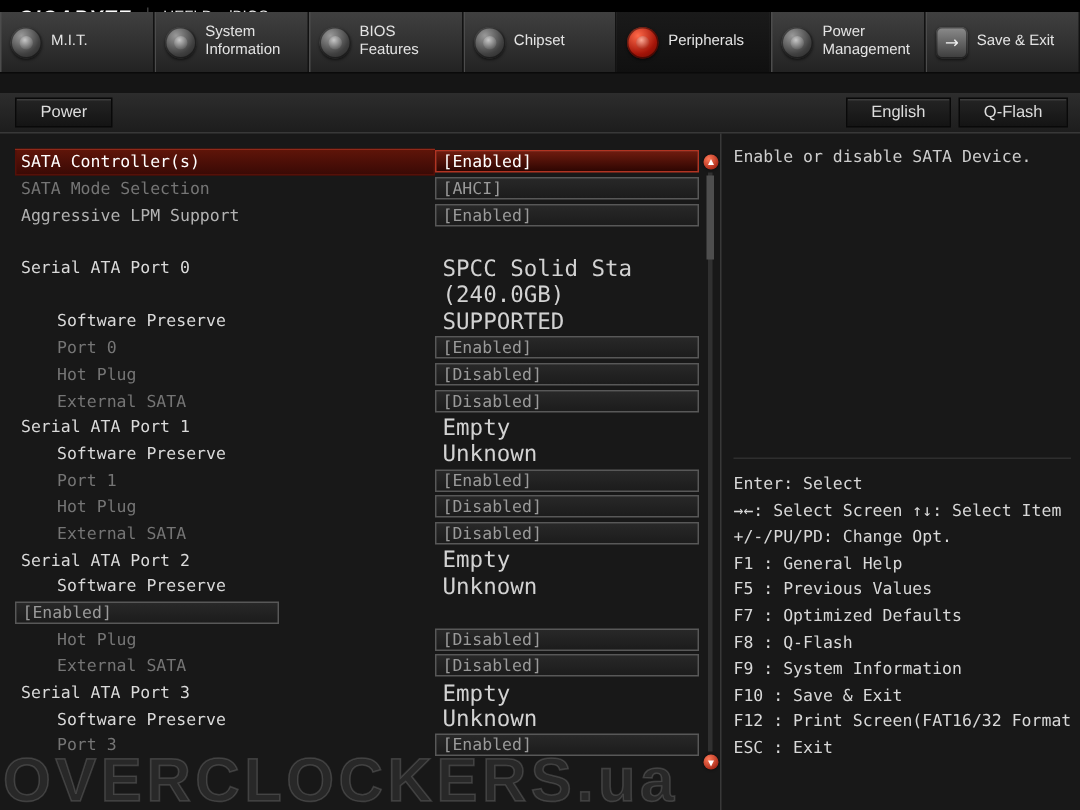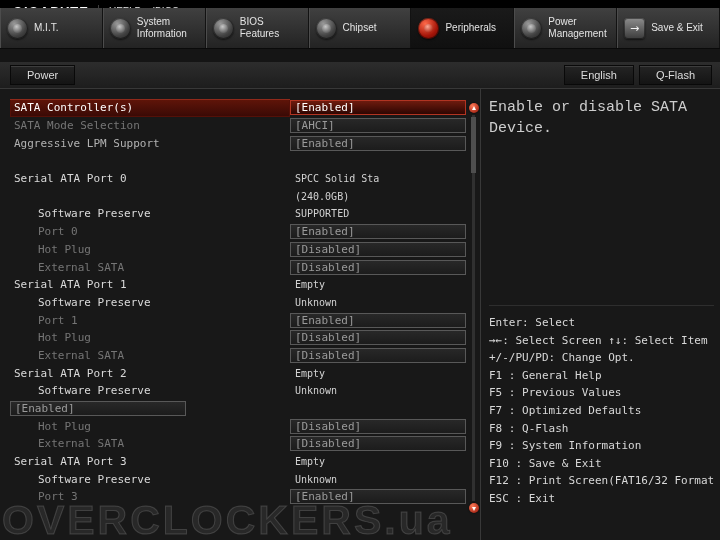--- a/index.html
+++ b/index.html
@@ -51,39 +51,39 @@
   .lbl.ind{padding-left:28px;}
   .st-selected{color:#fff;}
   .st-bright{color:#dadada;}
   .st-normal{color:#b2b2b2;}
   .st-dim{color:#757575;}
   .value-area{width:176px;flex:none;height:100%;display:flex;align-items:center;}
   .vbox{width:100%;height:15px;box-sizing:border-box;border:1px solid #585858;
         background:linear-gradient(#282828,#1c1c1c);color:#9a9a9a;font-size:11px;
         display:flex;align-items:center;padding:0 4px;white-space:nowrap;}
   .vbox.sel{border-color:#b23422;background:linear-gradient(#6e1b0e,#2e0602);color:#fff;}
-  .vplain{color:#d2d2d2;font-size:10px;padding-left:5px;white-space:nowrap;}
+  .vplain{color:#d2d2d2;font-size:15px;padding-left:5px;white-space:nowrap;}
   
   .scrollbar{position:absolute;left:469px;top:14px;width:10px;height:410px;}
   .scroll-track{position:absolute;left:3px;top:12px;bottom:12px;width:3px;background:#303030;}
   .scroll-thumb{position:absolute;left:2px;top:14px;width:5px;height:56px;background:#4e4e4e;}
   .scroll-up,.scroll-down{position:absolute;left:0;width:10px;height:10px;border-radius:50%;
         background:radial-gradient(circle at 35% 30%,#ff7a58,#8c0e03);
         box-shadow:0 0 2px rgba(0,0,0,.8);}
   .scroll-up{top:0;}
   .scroll-down{bottom:0;}
   .scroll-up::after,.scroll-down::after{content:"";position:absolute;left:2.5px;
         border-left:2.5px solid transparent;border-right:2.5px solid transparent;}
   .scroll-up::after{top:3px;border-bottom:4px solid #fff;}
   .scroll-down::after{top:3.5px;border-top:4px solid #fff;}
   
   .help{position:absolute;left:480px;top:0;right:6px;bottom:0;border-left:1px solid #383838;
         padding:8px 0 0 8px;box-sizing:border-box;}
-  .help-text{height:208px;color:#cdcdcd;font-size:15px;line-height:1.4;
-        border-bottom:1px solid #2e2e2e;font-family:Liberation Mono, monospace;}
+  .help-text{height:208px;color:#cdcdcd;font-size:11px;line-height:1.4;
+        border-bottom:1px solid #2e2e2e;}
   .hotkeys{padding-top:8px;}
   .hotkey-line{color:#d8d8d8;font-size:11px;height:17.6px;line-height:17.6px;white-space:nowrap;}
   
   .watermark{position:absolute;left:2px;bottom:-4px;pointer-events:none;
         font-family:"Liberation Sans",sans-serif;font-weight:bold;font-size:41px;
         letter-spacing:3px;color:rgba(215,215,215,0.09);
         -webkit-text-stroke:1px rgba(235,235,235,0.16);}
 </style>
 </head>
 <body>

■ Task objective:
Retype everything in the entries above exactly. The pictures are to be omitted.

■ Exercise output:
--- a/index.html
+++ b/index.html
@@ -51,39 +51,39 @@
   .lbl.ind{padding-left:28px;}
   .st-selected{color:#fff;}
   .st-bright{color:#dadada;}
   .st-normal{color:#b2b2b2;}
   .st-dim{color:#757575;}
   .value-area{width:176px;flex:none;height:100%;display:flex;align-items:center;}
   .vbox{width:100%;height:15px;box-sizing:border-box;border:1px solid #585858;
         background:linear-gradient(#282828,#1c1c1c);color:#9a9a9a;font-size:11px;
         display:flex;align-items:center;padding:0 4px;white-space:nowrap;}
   .vbox.sel{border-color:#b23422;background:linear-gradient(#6e1b0e,#2e0602);color:#fff;}
-  .vplain{color:#d2d2d2;font-size:10px;padding-left:5px;white-space:nowrap;}
+  .vplain{color:#d2d2d2;font-size:15px;padding-left:5px;white-space:nowrap;}
   
   .scrollbar{position:absolute;left:469px;top:14px;width:10px;height:410px;}
   .scroll-track{position:absolute;left:3px;top:12px;bottom:12px;width:3px;background:#303030;}
   .scroll-thumb{position:absolute;left:2px;top:14px;width:5px;height:56px;background:#4e4e4e;}
   .scroll-up,.scroll-down{position:absolute;left:0;width:10px;height:10px;border-radius:50%;
         background:radial-gradient(circle at 35% 30%,#ff7a58,#8c0e03);
         box-shadow:0 0 2px rgba(0,0,0,.8);}
   .scroll-up{top:0;}
   .scroll-down{bottom:0;}
   .scroll-up::after,.scroll-down::after{content:"";position:absolute;left:2.5px;
         border-left:2.5px solid transparent;border-right:2.5px solid transparent;}
   .scroll-up::after{top:3px;border-bottom:4px solid #fff;}
   .scroll-down::after{top:3.5px;border-top:4px solid #fff;}
   
   .help{position:absolute;left:480px;top:0;right:6px;bottom:0;border-left:1px solid #383838;
         padding:8px 0 0 8px;box-sizing:border-box;}
-  .help-text{height:208px;color:#cdcdcd;font-size:15px;line-height:1.4;
-        border-bottom:1px solid #2e2e2e;font-family:Liberation Mono, monospace;}
+  .help-text{height:208px;color:#cdcdcd;font-size:11px;line-height:1.4;
+        border-bottom:1px solid #2e2e2e;}
   .hotkeys{padding-top:8px;}
   .hotkey-line{color:#d8d8d8;font-size:11px;height:17.6px;line-height:17.6px;white-space:nowrap;}
   
   .watermark{position:absolute;left:2px;bottom:-4px;pointer-events:none;
         font-family:"Liberation Sans",sans-serif;font-weight:bold;font-size:41px;
         letter-spacing:3px;color:rgba(215,215,215,0.09);
         -webkit-text-stroke:1px rgba(235,235,235,0.16);}
 </style>
 </head>
 <body>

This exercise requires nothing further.